79. tptacek ◴[01 Dec 24 21:59 UTC] No.42291038[source]
This is something people on message boards believe that practitioners roll their eyes about.
80. bawolff ◴[02 Dec 24 01:47 UTC] No.42292324[source]
Well now that everyone knows about it, its a whole lot less bad.

The bad certificate was caught, and caught quickly. The system works.

It is a bit like if airport security catches someone who wanted to bomb a plane.
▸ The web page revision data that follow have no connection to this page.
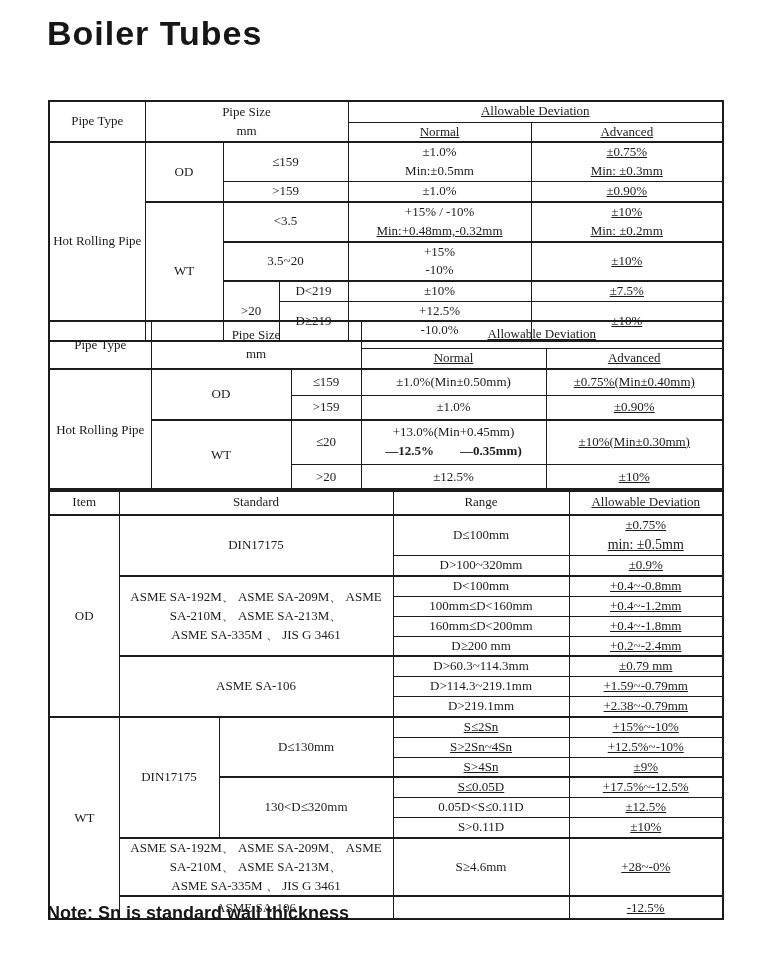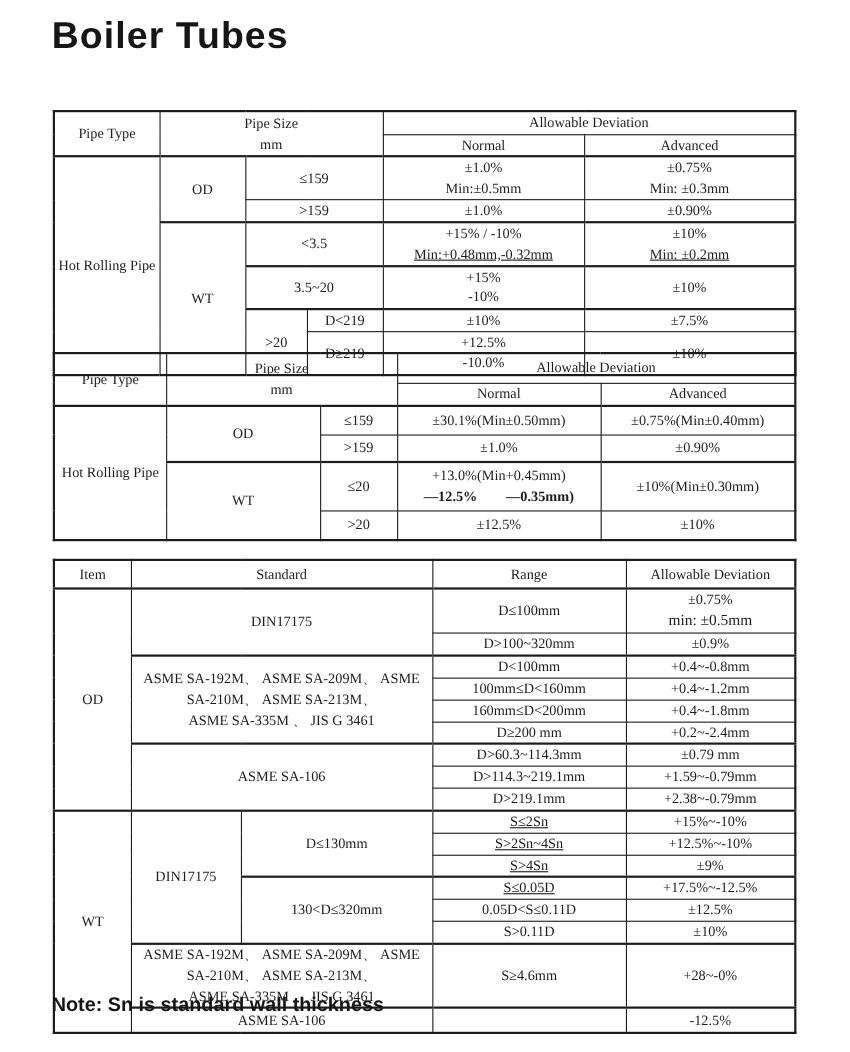"Allowable Deviation" .vl2 { text-decoration: none -> underline }
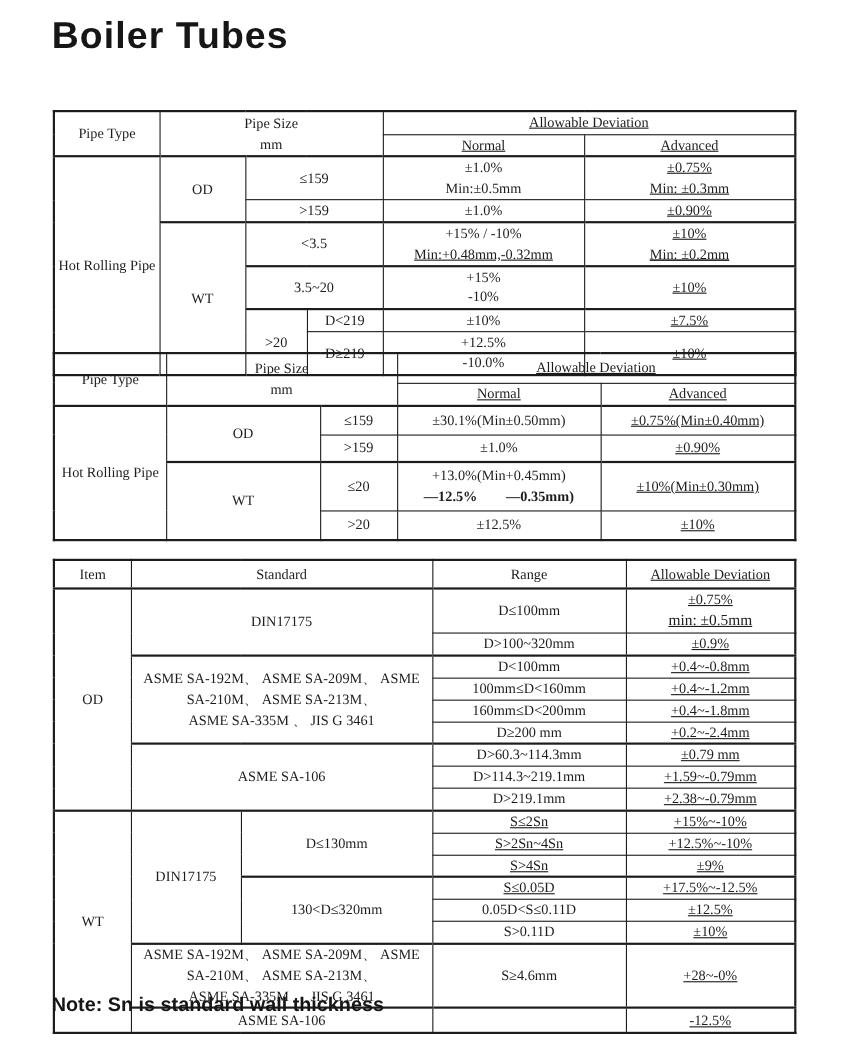"±30.1%(Min±0.50mm)" td { text: 30.1% -> 1.0% }
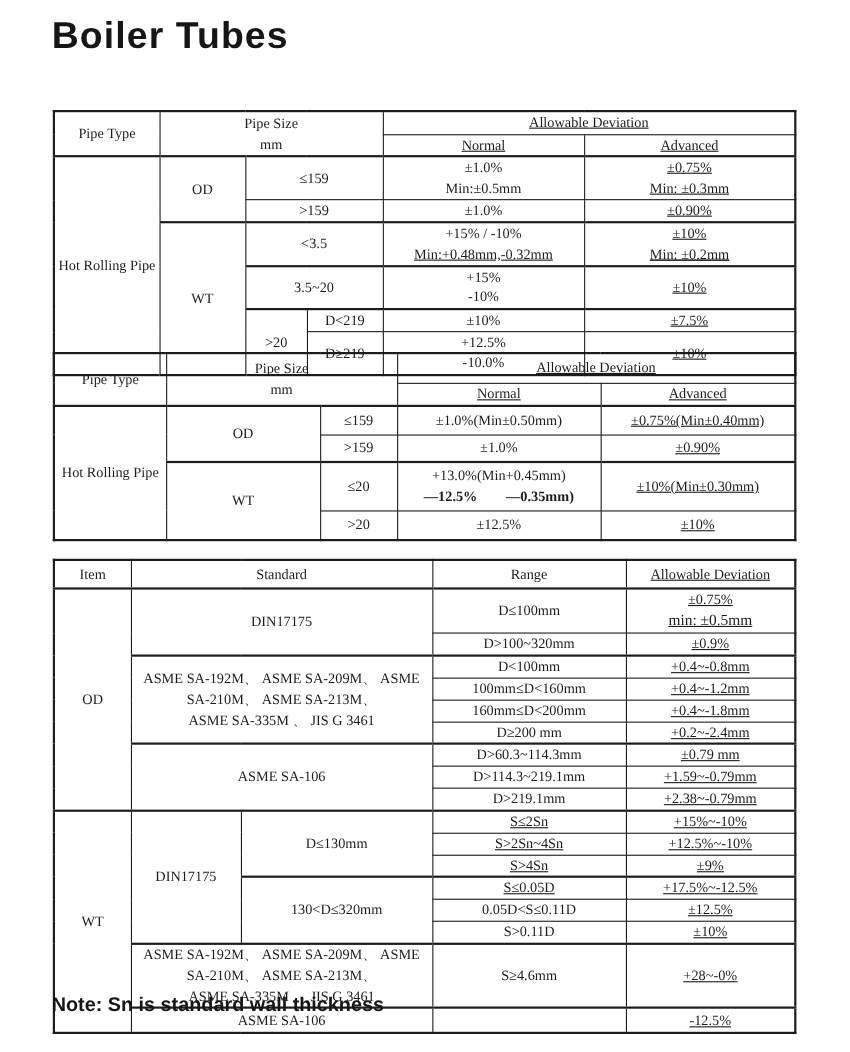"Item" table.grid { top: 508px -> 488px }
Yes the immediate gut reaction is that is terrible, but if you think about it for a bit its actually reassuring, since its proof the safe guards worked.

81. estebarb ◴[02 Dec 24 02:12 UTC] No.42292455{5}[source]
It doesn't have to be. In Costa Rica the Central Bank has their own CA for the same purpose. We need to download the certificates ourselves. It is inconvenient, but an error by that CA won't propagate to the rest of the world.
82. tsimionescu ◴[02 Dec 24 07:03 UTC] No.42293809{10}[source]
Microsoft has nowhere near the power to change the PKI and/or DNS. And it's not an API problem, it's a problem of where companies go to get their legitimate certs. If there are a lot of companies getting their certs for international TLDs from country CAs, or country TLDs from international CAs, then you have to wait for huge systemic changes before enforcing any kind of TLD-CA relationship.
replies(1): >>42297769 #
83. tsimionescu ◴[02 Dec 24 09:04 UTC] No.42294433{6}[source]
That doesn't achieve anything at a country level if trust stores don't include your CA directly. A country can't just push an update to all its citizens' computers to switch CA, it has to plan ahead for such eventualitites.
84. account42 ◴[02 Dec 24 16:33 UTC] No.42297769{11}[source]
Microsoft has absolute power about the restrictions they support in their root store.
replies(1): >>42300019 #
85. tsimionescu ◴[02 Dec 24 20:21 UTC] No.42300019{12}[source]
That's irrelevant. My whole point is that such restrictions go against the whole design of the PKI, at a systemic level. It's actively harmful to try to restrict trust in a CA to certificates for a certain TLD, because the two don't have any relationship whatsoever, by design.

It would be like restricting trust in a CA to certificates for sites whose name starts with a certain letter. It's exactly as meaningful from a Web PKI perspective.

Could Microsoft make it so that Windows only trusts this CA for certificates on domains whose name starts with a "b"? Sure. Would it help with anything? No. Would it be actively harmful to companies whose name starts with A that are using this CA? Yes. The same thing is true for domains whose name ends in .br.